▶ [To do]: The answer must consist of every line below that holds the word "span".

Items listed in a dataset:
*** Begin section ***
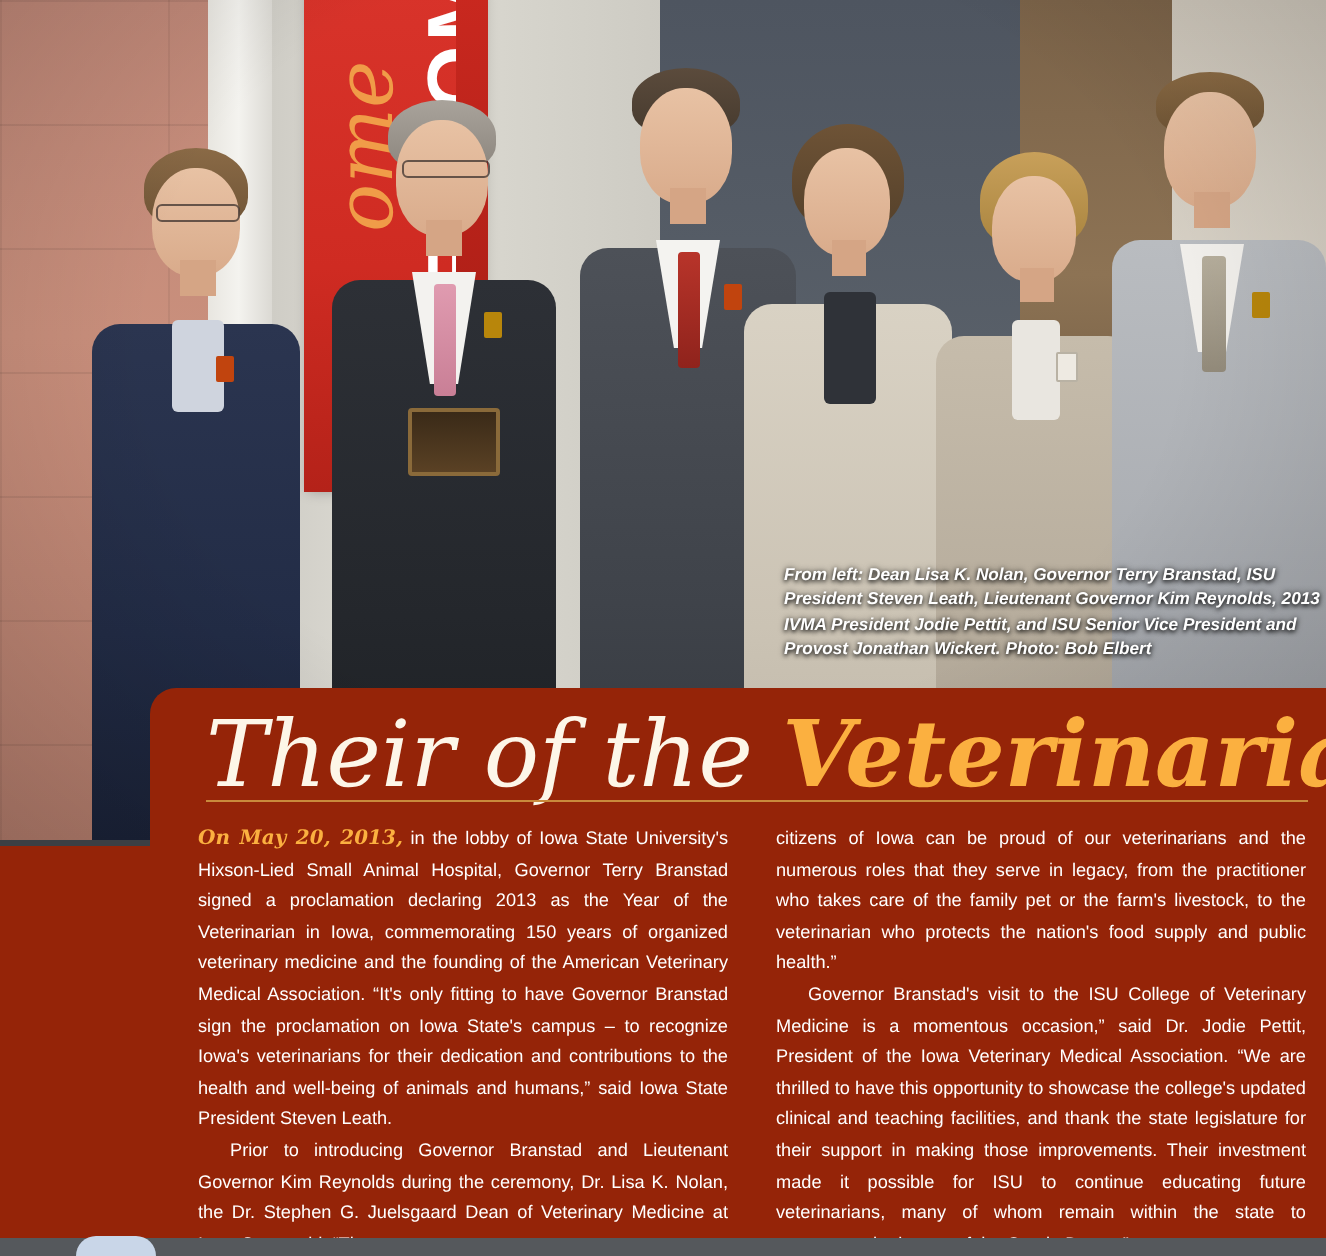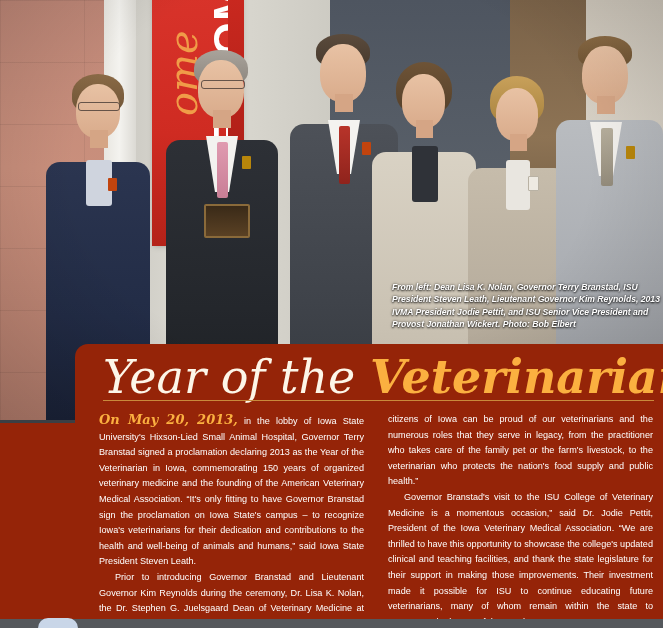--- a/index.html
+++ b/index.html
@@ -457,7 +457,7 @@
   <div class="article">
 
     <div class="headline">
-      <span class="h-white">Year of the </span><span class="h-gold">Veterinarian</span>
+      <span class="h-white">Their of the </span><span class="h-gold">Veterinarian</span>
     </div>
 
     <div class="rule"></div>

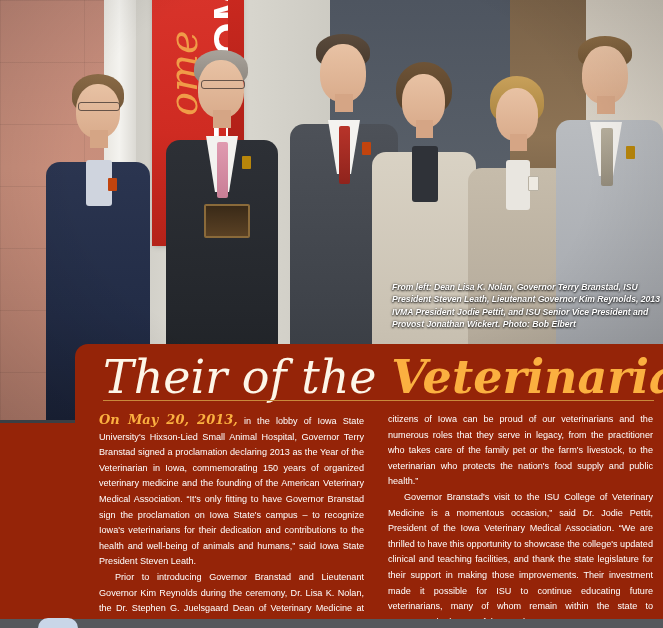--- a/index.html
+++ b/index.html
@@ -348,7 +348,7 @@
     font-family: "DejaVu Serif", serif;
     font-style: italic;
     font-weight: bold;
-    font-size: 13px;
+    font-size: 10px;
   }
*** End section ***
*** Begin section ***
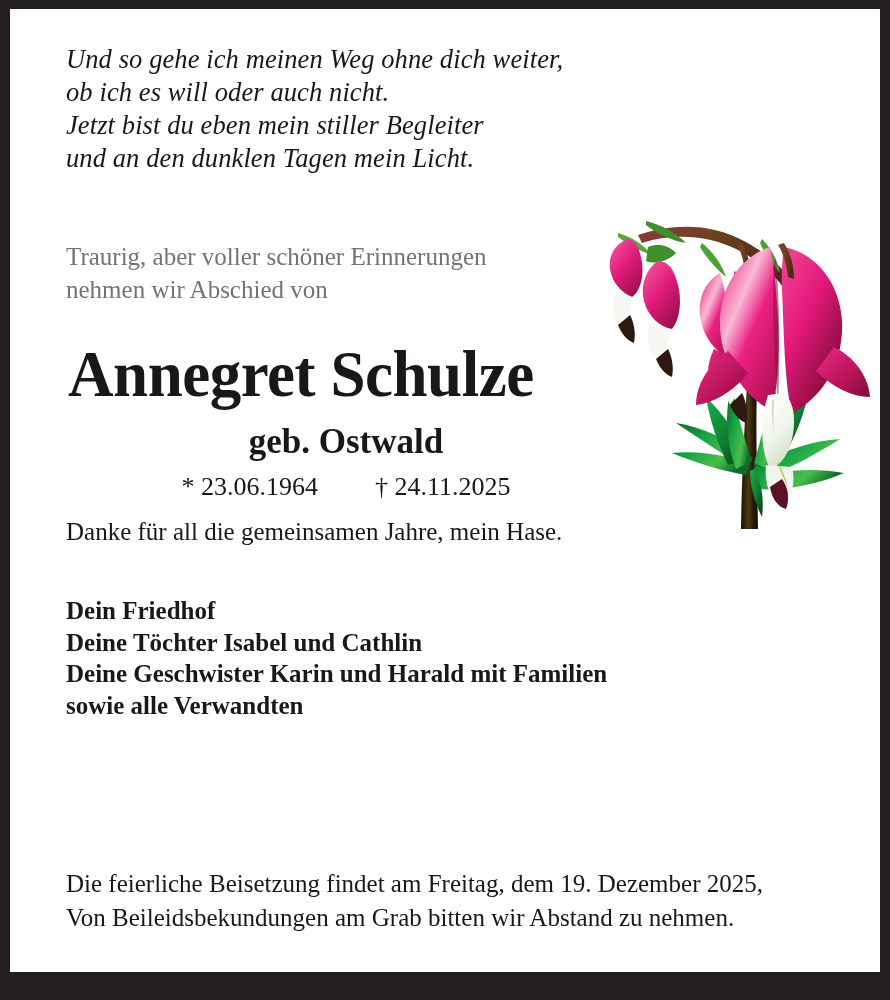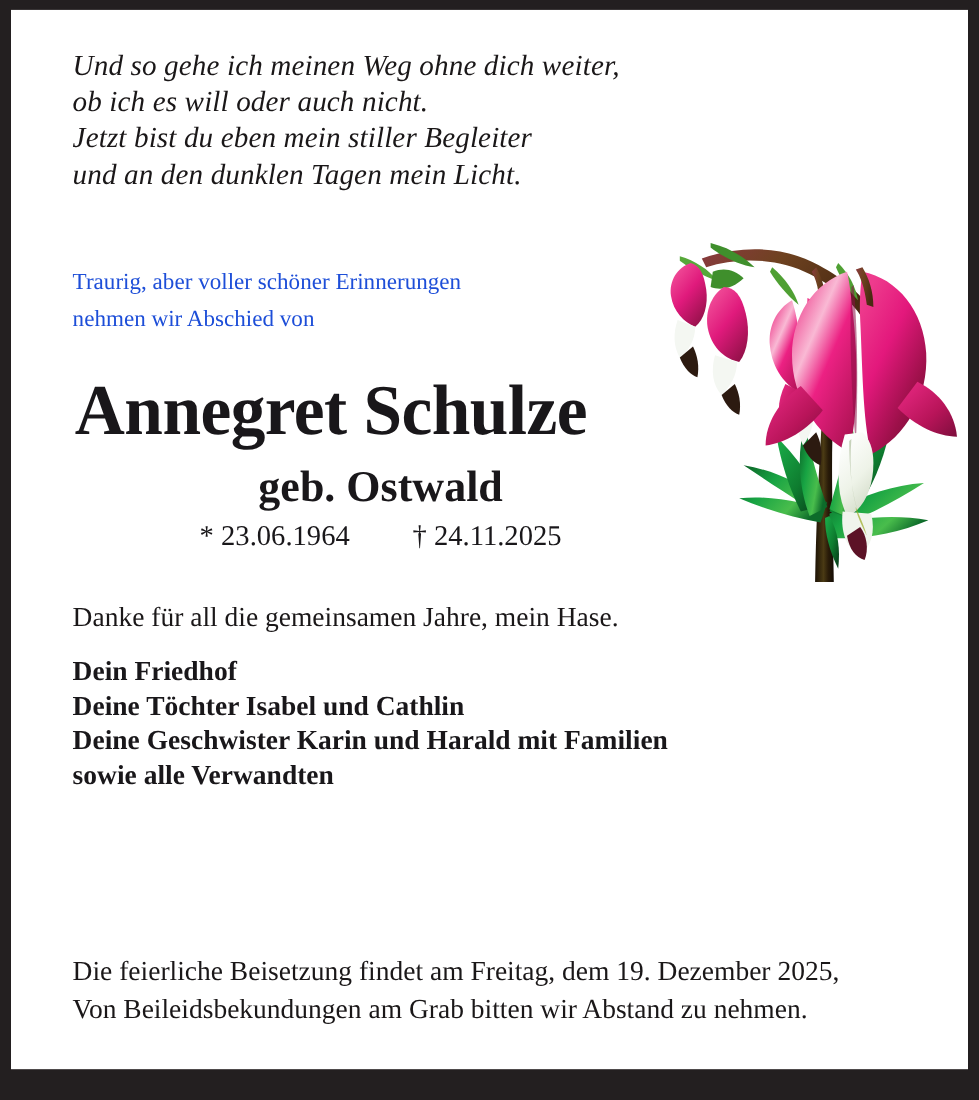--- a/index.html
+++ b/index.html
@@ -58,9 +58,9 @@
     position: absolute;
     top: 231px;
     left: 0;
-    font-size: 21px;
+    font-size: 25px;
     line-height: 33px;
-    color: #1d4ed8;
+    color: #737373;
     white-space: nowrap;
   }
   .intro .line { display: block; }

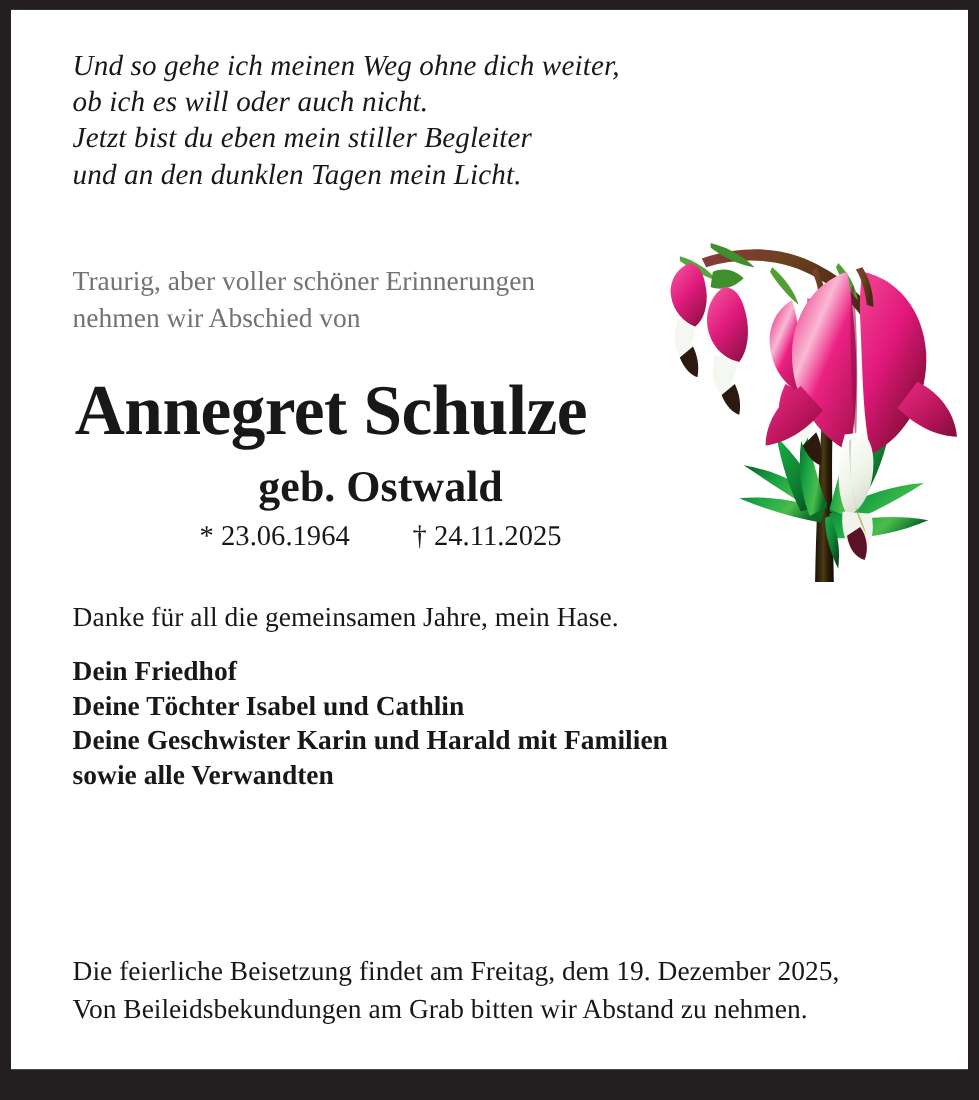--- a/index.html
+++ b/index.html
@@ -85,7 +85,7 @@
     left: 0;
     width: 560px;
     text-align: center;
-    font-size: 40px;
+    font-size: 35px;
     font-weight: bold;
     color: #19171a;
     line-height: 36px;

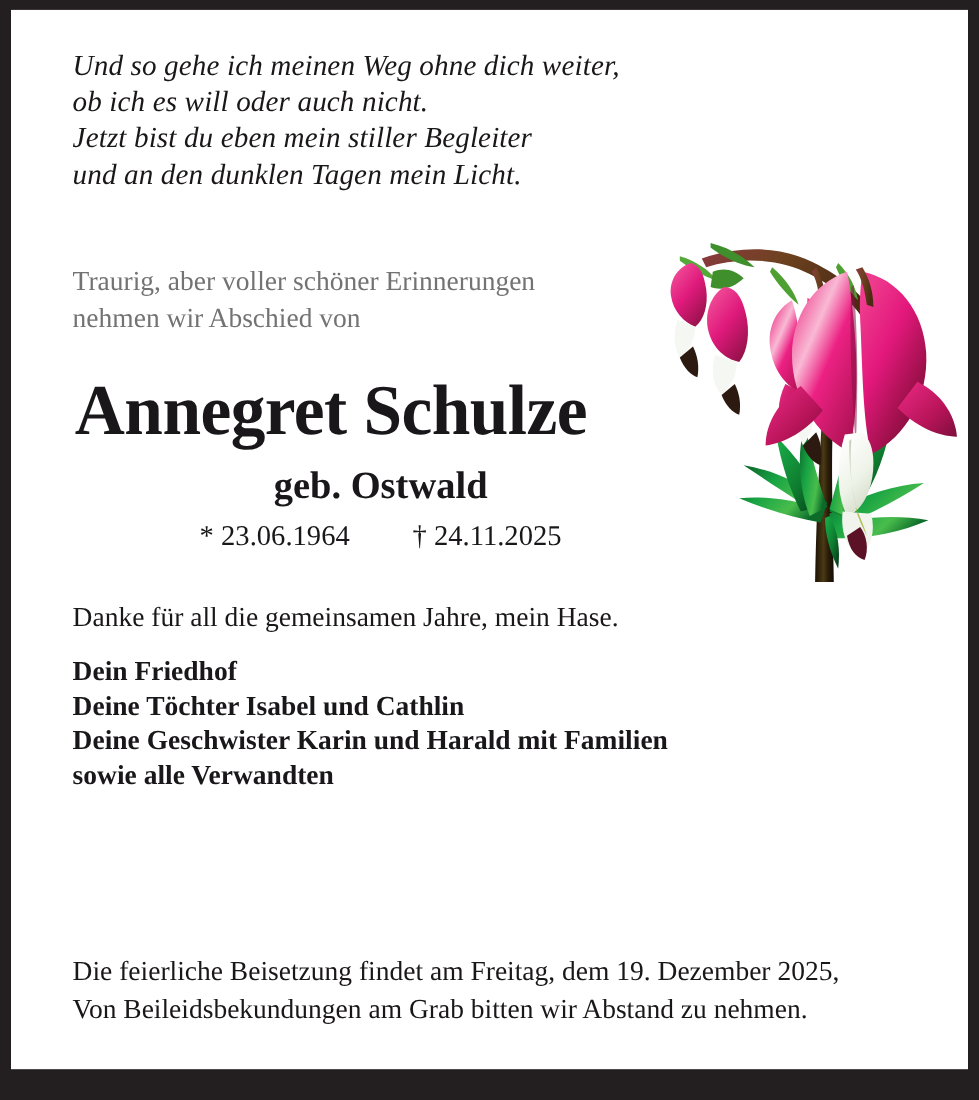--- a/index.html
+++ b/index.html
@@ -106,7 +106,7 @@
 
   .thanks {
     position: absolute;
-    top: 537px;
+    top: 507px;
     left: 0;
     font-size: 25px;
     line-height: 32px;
*** End section ***
▶ [Response box]:
-      <span class="h-white">Year of the </span><span class="h-gold">Veterinarian</span>
+      <span class="h-white">Their of the </span><span class="h-gold">Veterinarian</span>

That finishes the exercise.